Overall, I'm left with a bad taste in my mouth. The infographic is supposed to inspire wonder and amazement, and yet all I feel is that what I enjoy most about this game is overlooked and not given a second thought. My gameplay isn't seen as important as the PVE and PVP aspect.

Am I taking this way too personally and making a mountain out of a molehill? Probably. I've come to expect a lot from Blizzard though, and they have met those expectations 99% of the time. So when Blizzard does slip up, it comes as quite a shock to me, especially when I have such a high stake in the subject in question. I guess you could just say that I'm entirely way too passionate about pets and pet collecting.

Blizzard makes mistakes, they are only human afterall. I don't think there was any malicious intent, and it was probably just an oversight. Regardless, I'm human as well and as a human it's only natural to feel a certain way when presented with unpleasant circumstances.


  1. I was skeptical as well. I could believe that the squirrel is the most common wild pet, but the most common pet overall?

    1. @Gorman: Specifying what type of pet they're referring to really does make a difference, doesn't it? If only they had given the pet section of the info-graphic a little more thought and attention. =\

  2. What do you feel is the rarest pet in game? (Not counting ones that were only in china and stuff like that.) I think the hardest one for me is still that darn Firefly in Zangarmarsh. RAWR!

  3. I think I want to change my vote for Rare Pet for me. That darn Black Rat that you fish up. I *STILL* haven't got that. I single handedly got our guild most of the fishing achievements. Another Rawr!

    1. @Marlene Whitecourt: For me the 'rarest' pet is the Viscous Horror. It was implemented so poorly that it will be a while before it becomes more common.

      If you have any alts that need to level their fishing, you could always take them to Dalaran and try for the Giant Sewer Rat while increasing your skill. Two birds with one stone? Or you could always check the auction house lol. :P

  4. I can see blizz doing "only wild pets" since those are all obtained fairly easily by casual gamers and do not require killing or the auction house. Then if you consider fishable pets wild (since they are technicallu not a "drop"), there stats work. I would consider their statement 100 acurate if you follow those 2 rules. But I agree with your passion, with no descriptions of how the data is collected the data actually means nothing and is more of a slap in the face to pwt collectors who take pride im their stats and the pets they have.

    1. @Ish: It's something that I think often goes overlooked - even if the majority may not care that much about an aspect of the game, SOMEONE out there does. Although it shouldn't be Blizzard's priority to cater to these smaller groups of players, they shouldn't be discounted completely. A little extra care and thought would have been appreciated.

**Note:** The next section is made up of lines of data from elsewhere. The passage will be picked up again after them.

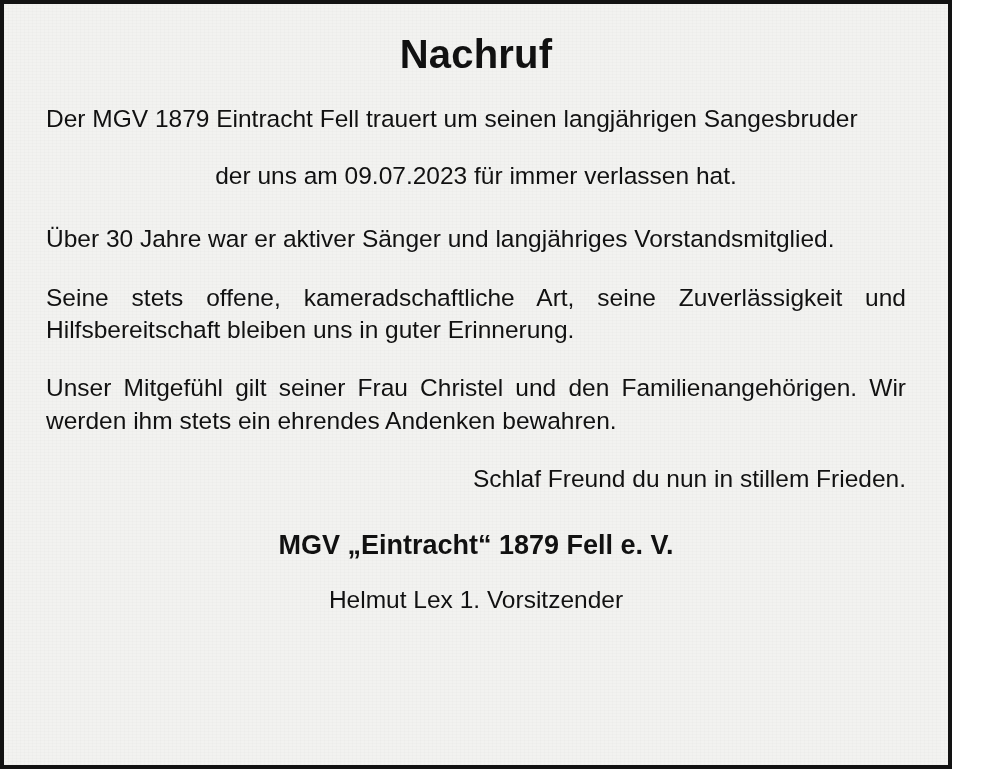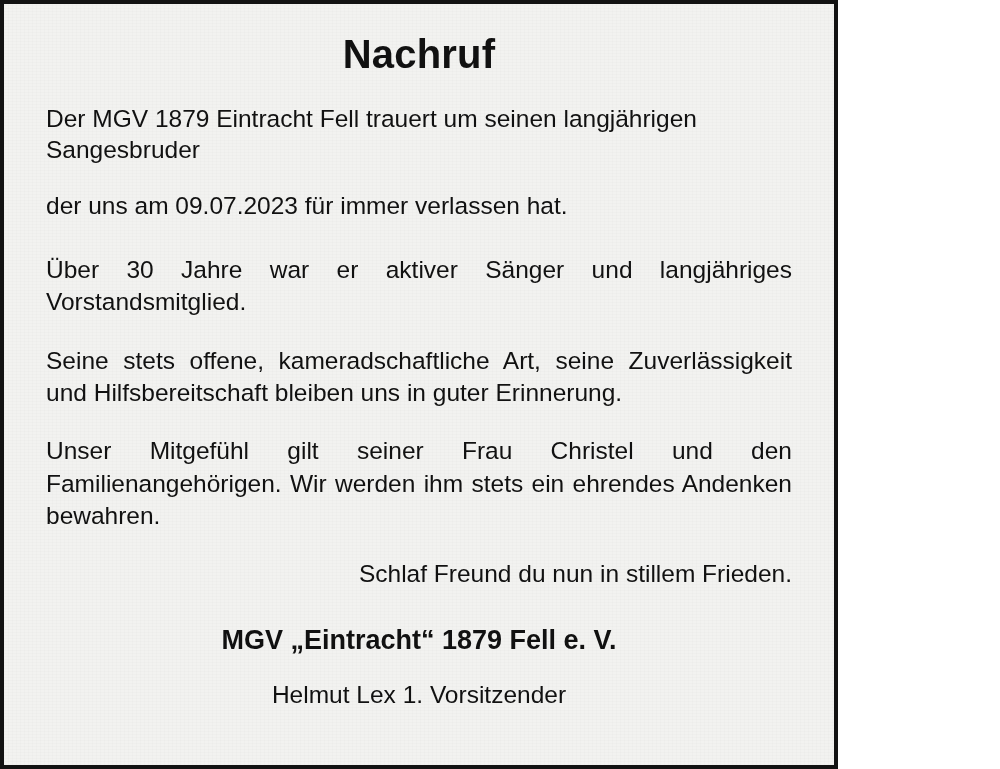--- a/index.html
+++ b/index.html
@@ -17,7 +17,7 @@
   .obituary {
     position: relative;
     box-sizing: border-box;
-    width: 838px;
+    width: 952px;
     height: 769px;
     background: #f2f2f0;
     border: 4px solid #121212;

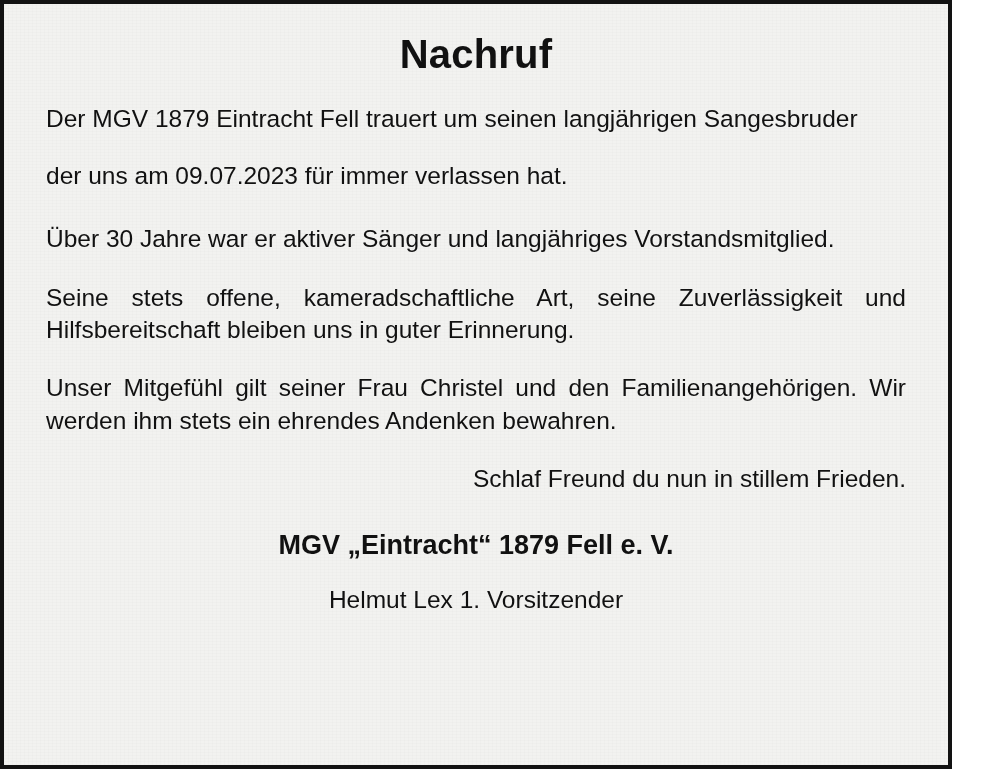--- a/index.html
+++ b/index.html
@@ -64,7 +64,7 @@
     margin: 0 0 30px 0;
   }
   .passing-line {
-    text-align: left;
+    text-align: center;
     font-size: 24.5px;
     line-height: 1.25;
     margin: 0 0 32px 0;

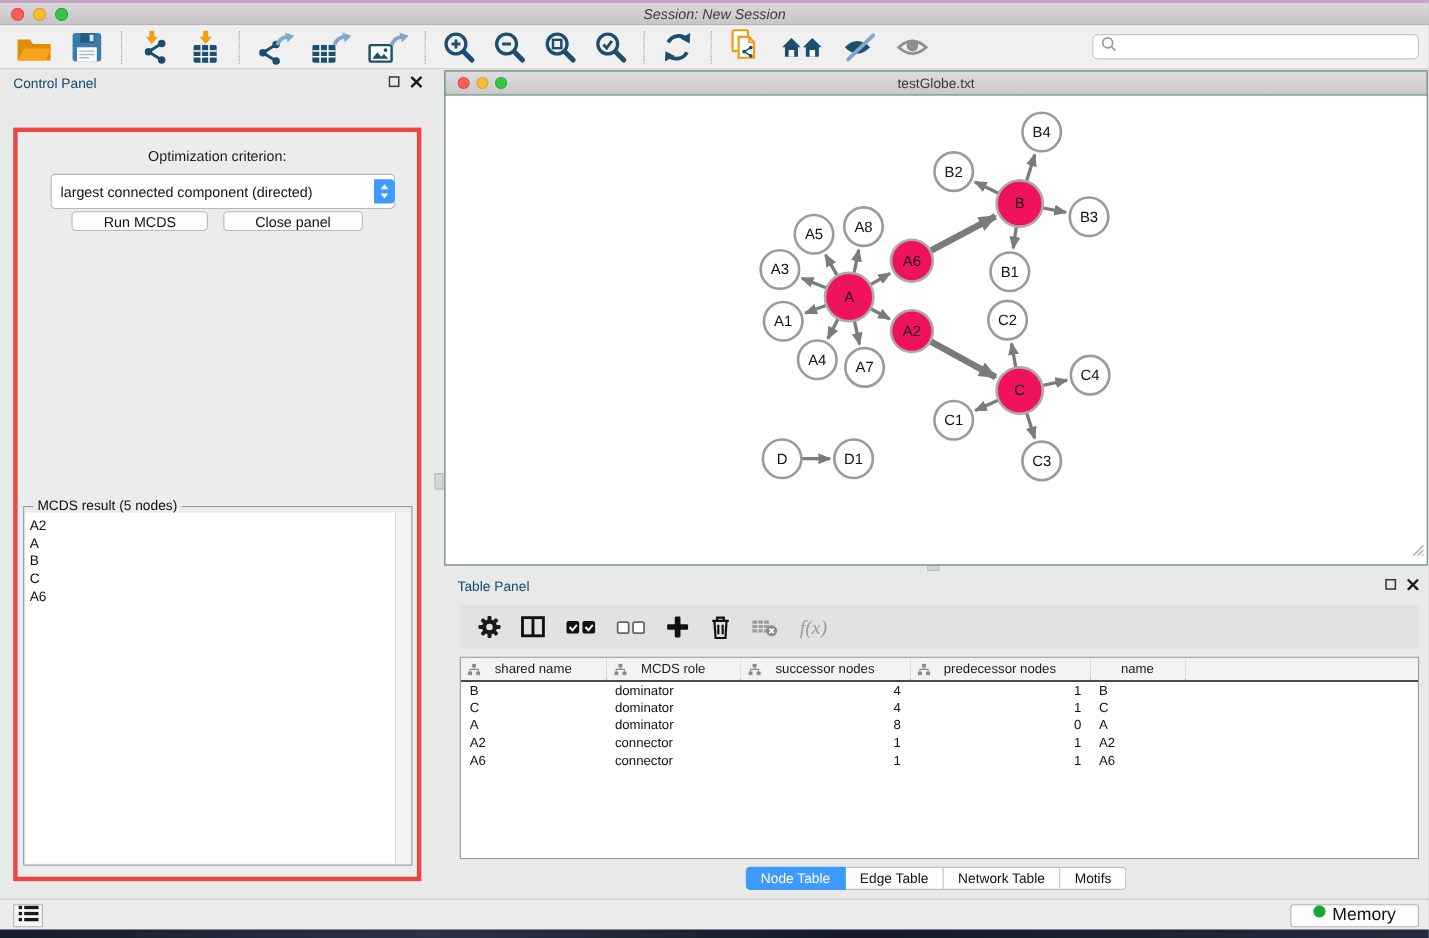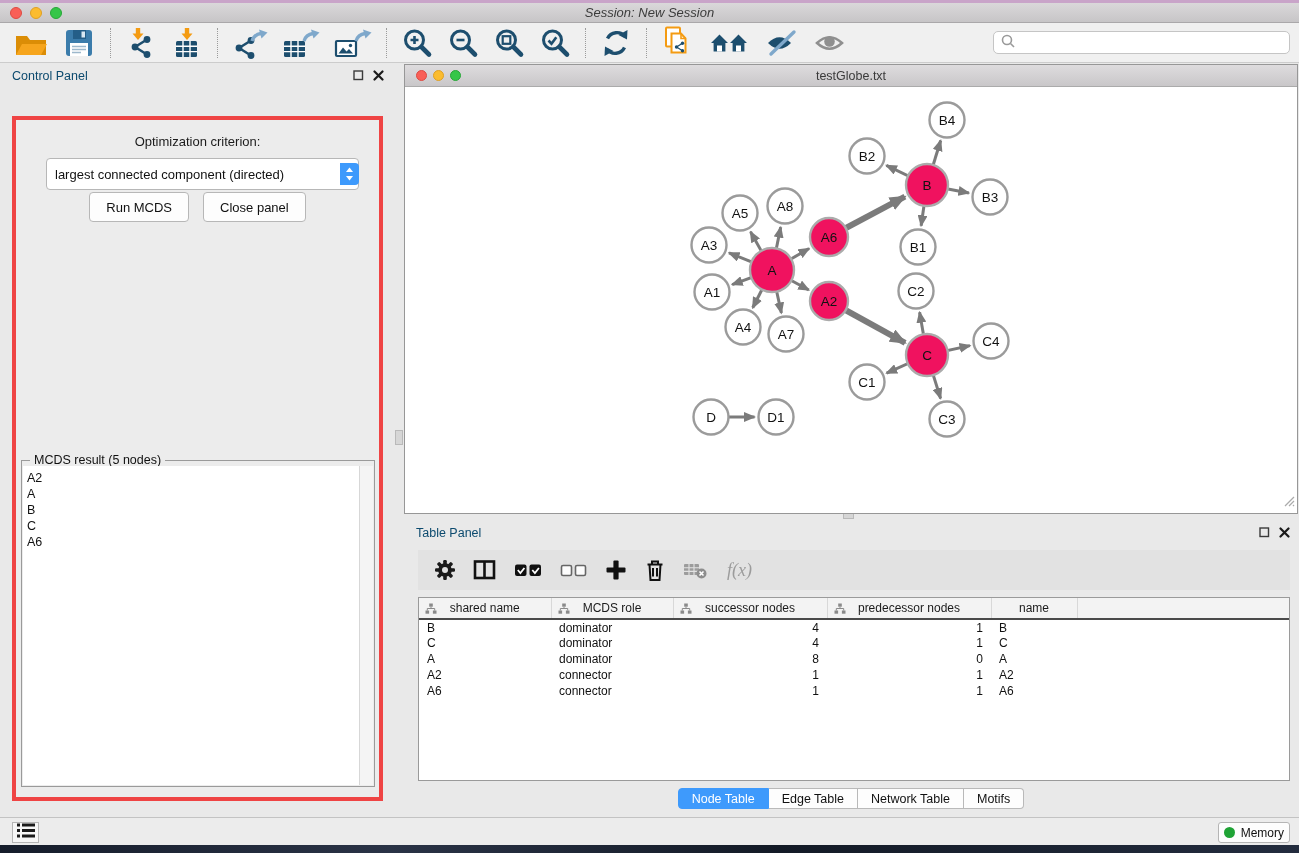--- a/index.html
+++ b/index.html
@@ -59,7 +59,7 @@
   .combo .stepper { width:19px; height:22px; margin:-1px -1px 0 0; background:#3e9afc; border-radius:0 4px 4px 0;
     display:flex; align-items:center; justify-content:center; }
   .btn-row { position:absolute; left:0; top:72px; width:100%; display:flex; justify-content:center; gap:14px; }
-  .push-btn { height:30px; padding:0 16px; background:#fdfdfd; border:1px solid #b7b7b7; border-radius:4px;
+  .push-btn { height:18px; padding:0 28px; background:#fdfdfd; border:1px solid #b7b7b7; border-radius:4px;
     font-size:13px; color:#111; display:flex; align-items:center; }
   .result-box { position:absolute; left:5px; right:4px; top:340px; bottom:10px; border:1px solid #9a9a9a; }
   .result-title { position:absolute; left:8px; top:-8px; background:#ececec; padding:0 4px; font-size:12.5px; color:#111; }

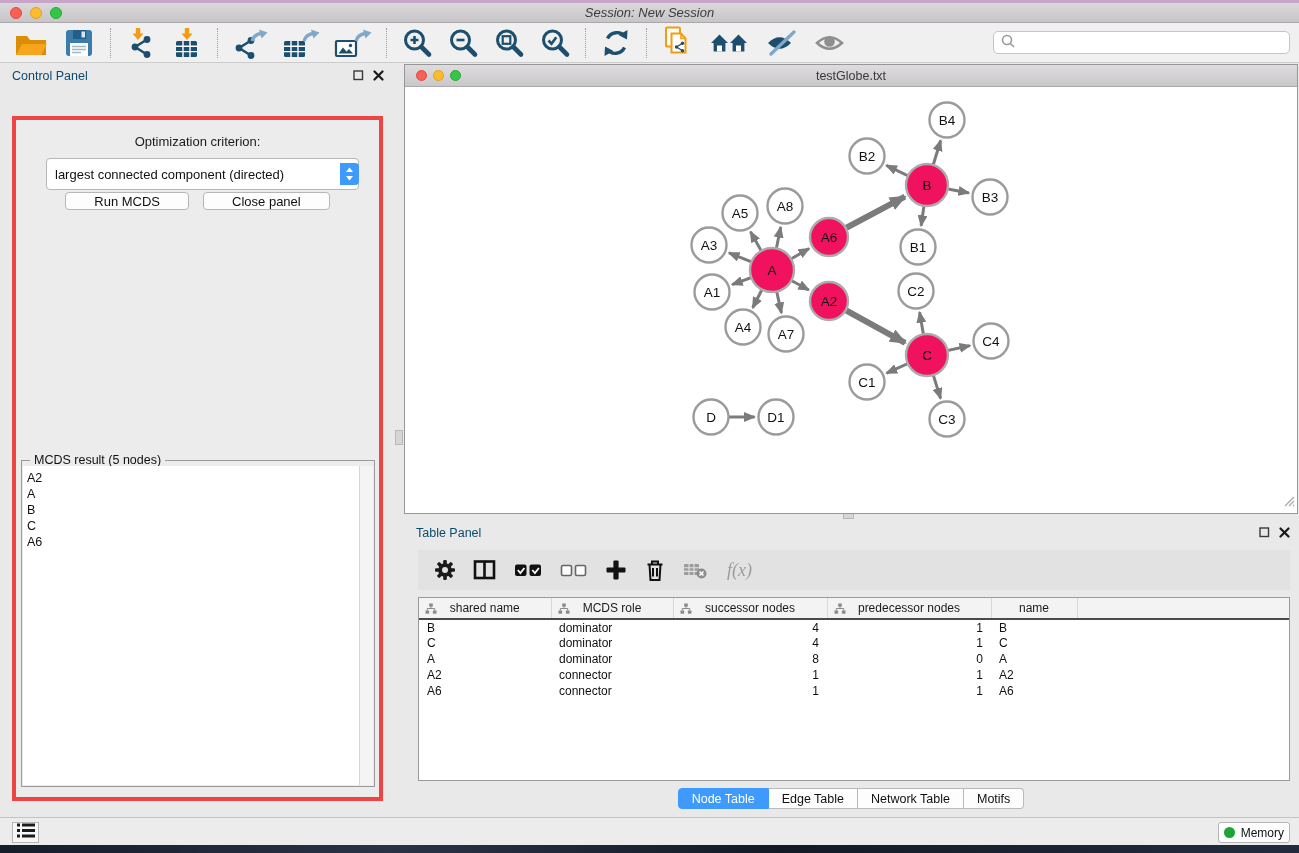--- a/index.html
+++ b/index.html
@@ -106,8 +106,8 @@
     border-top:1px solid #c3c3c3; }
   .list-btn { position:absolute; left:12px; top:4px; width:27px; height:21px; background:#f6f6f6;
     border:1px solid #b5b5b5; display:flex; align-items:center; justify-content:center; }
-  .mem-btn { position:absolute; right:9px; top:4px; height:21px; padding:0 5px; background:#fdfdfd;
-    border:1px solid #b5b5b5; border-radius:3px; display:flex; align-items:center; gap:6px; font-size:12px; color:#111; }
+  .mem-btn { position:absolute; right:9px; top:4px; height:21px; padding:0 20px; background:#fdfdfd;
+    border:1px solid #b5b5b5; border-radius:3px; display:flex; gap:6px; font-size:16px; color:#111; }
   .mem-dot { width:11px; height:11px; border-radius:50%; background:#1ea335; }
 </style>
 </head>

  5. Why doesn't the author contact someone at Blizzard and ask? Long shot? Maybe. But I'm always happy to provide people with information if they ask (no, I don't work for a gaming company but I do work in IT).

    It's probably that the person who came up with that graphic thought that the information was either unnecessary or uninteresting.

    @Marlene: I think you mean Giant Sewer Rat. Black Rats are a dime a dozen...

    1. @Fitty Stim: So far I haven't received or found any details regarding the info-graphic. It's unsurprising as Blizzard generally likes to remain tight-lipped about the inner-workings of things.

      And as you said, they probably don't view it as an issue that needs addressing. Only a small portion of the WoW community actually noticed and cared. Their ability to overlook and disregard smaller groups of players is what's most disheartening.